_Work item_
Go through the entries below and return every line that contains "letter".

#### The data ####

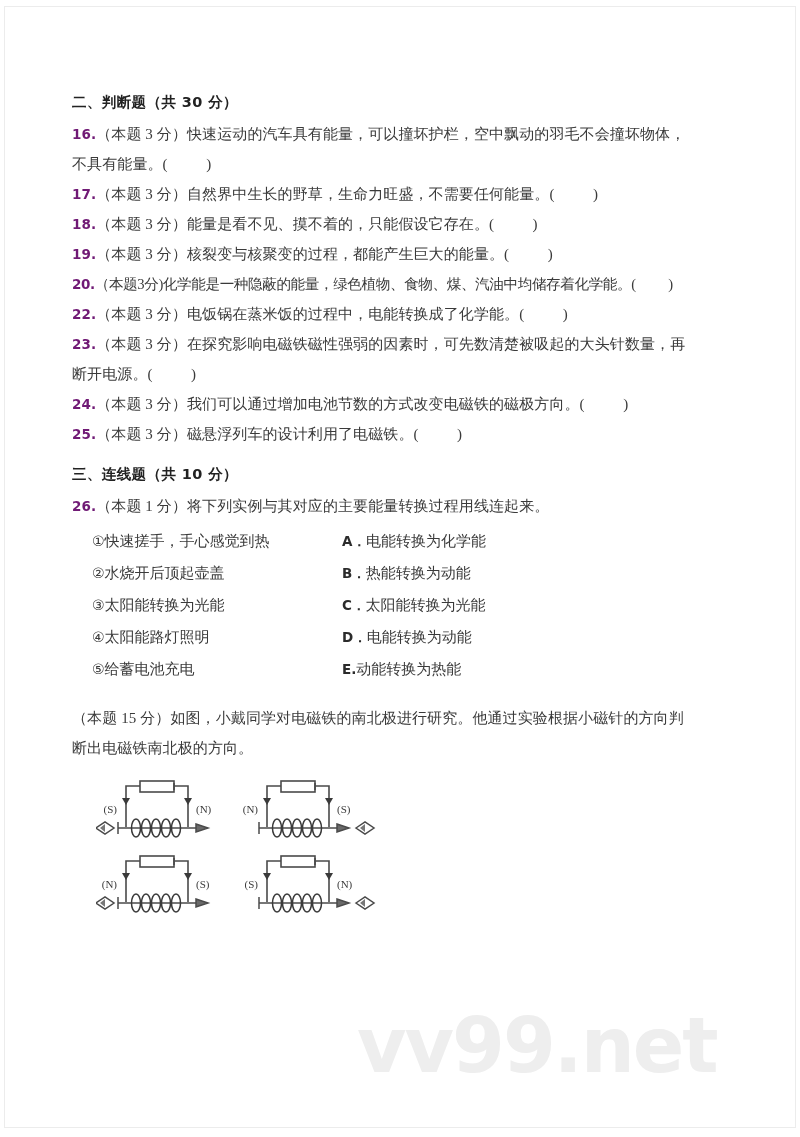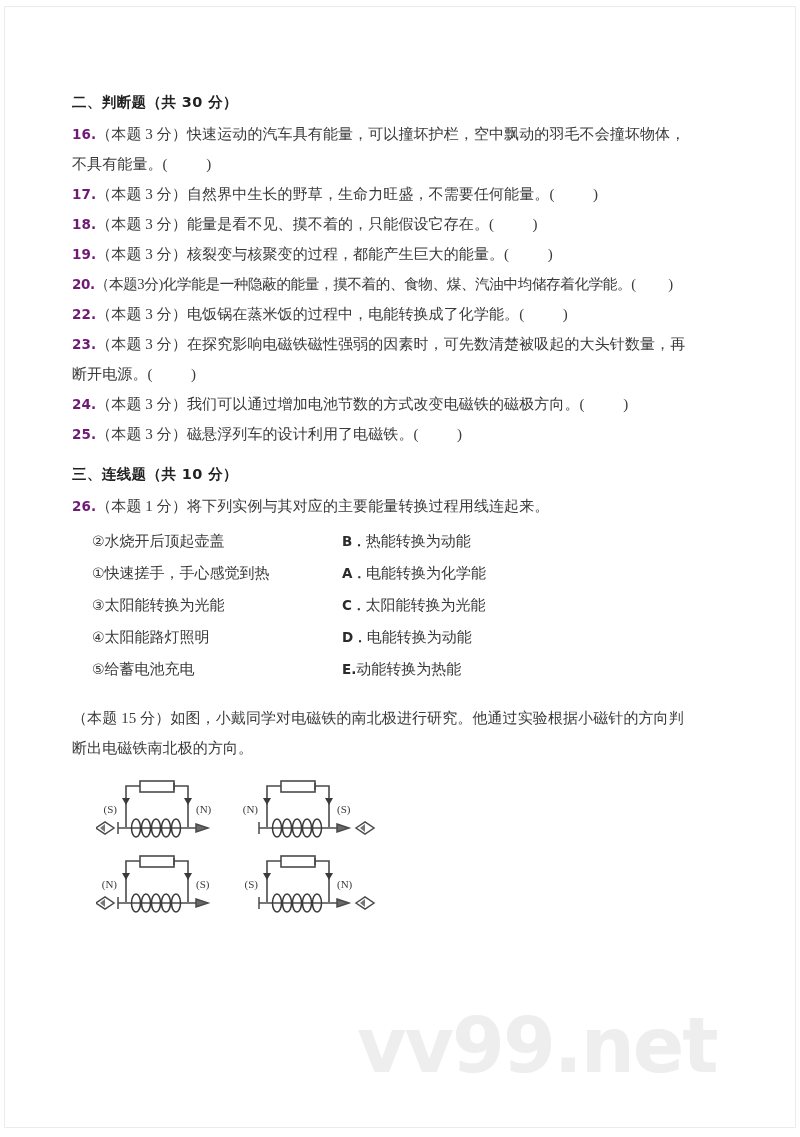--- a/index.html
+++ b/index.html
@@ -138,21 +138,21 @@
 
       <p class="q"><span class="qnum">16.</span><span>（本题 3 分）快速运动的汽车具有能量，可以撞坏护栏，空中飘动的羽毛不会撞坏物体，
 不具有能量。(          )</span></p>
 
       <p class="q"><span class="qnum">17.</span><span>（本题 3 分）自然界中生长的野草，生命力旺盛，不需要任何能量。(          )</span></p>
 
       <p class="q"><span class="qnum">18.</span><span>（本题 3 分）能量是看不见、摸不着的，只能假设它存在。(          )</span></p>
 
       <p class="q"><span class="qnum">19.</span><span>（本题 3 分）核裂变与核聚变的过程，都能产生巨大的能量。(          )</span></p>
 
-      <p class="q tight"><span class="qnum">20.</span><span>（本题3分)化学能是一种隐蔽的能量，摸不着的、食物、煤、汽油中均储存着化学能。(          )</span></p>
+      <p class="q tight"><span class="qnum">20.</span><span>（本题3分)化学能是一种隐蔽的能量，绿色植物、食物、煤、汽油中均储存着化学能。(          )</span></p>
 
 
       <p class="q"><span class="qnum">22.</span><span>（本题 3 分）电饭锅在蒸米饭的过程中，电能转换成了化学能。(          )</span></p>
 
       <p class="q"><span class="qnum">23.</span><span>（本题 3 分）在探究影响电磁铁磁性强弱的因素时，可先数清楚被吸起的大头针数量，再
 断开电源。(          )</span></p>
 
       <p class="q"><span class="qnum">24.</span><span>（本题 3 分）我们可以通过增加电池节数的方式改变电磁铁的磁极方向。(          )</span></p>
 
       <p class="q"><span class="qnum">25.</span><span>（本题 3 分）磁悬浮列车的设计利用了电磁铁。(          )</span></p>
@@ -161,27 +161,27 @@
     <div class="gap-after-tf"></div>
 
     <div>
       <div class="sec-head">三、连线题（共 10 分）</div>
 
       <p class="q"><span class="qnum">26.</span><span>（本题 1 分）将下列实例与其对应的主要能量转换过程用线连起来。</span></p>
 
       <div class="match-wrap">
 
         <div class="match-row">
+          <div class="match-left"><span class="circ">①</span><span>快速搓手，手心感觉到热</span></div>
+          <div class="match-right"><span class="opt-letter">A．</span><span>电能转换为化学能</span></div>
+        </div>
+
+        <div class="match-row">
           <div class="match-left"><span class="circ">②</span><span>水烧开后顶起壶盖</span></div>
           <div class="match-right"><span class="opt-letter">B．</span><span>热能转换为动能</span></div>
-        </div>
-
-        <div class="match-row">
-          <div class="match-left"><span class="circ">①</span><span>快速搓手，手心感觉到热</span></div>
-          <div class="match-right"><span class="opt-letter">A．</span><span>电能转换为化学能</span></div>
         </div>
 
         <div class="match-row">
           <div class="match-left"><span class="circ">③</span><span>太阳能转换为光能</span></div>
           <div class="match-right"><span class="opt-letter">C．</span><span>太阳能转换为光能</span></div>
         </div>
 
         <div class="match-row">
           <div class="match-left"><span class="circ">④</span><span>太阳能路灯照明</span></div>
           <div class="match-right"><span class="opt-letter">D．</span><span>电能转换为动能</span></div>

####

_Final answer_
+          <div class="match-right"><span class="opt-letter">A．</span><span>电能转换为化学能</span></div>
           <div class="match-right"><span class="opt-letter">B．</span><span>热能转换为动能</span></div>
-          <div class="match-right"><span class="opt-letter">A．</span><span>电能转换为化学能</span></div>
           <div class="match-right"><span class="opt-letter">C．</span><span>太阳能转换为光能</span></div>
           <div class="match-right"><span class="opt-letter">D．</span><span>电能转换为动能</span></div>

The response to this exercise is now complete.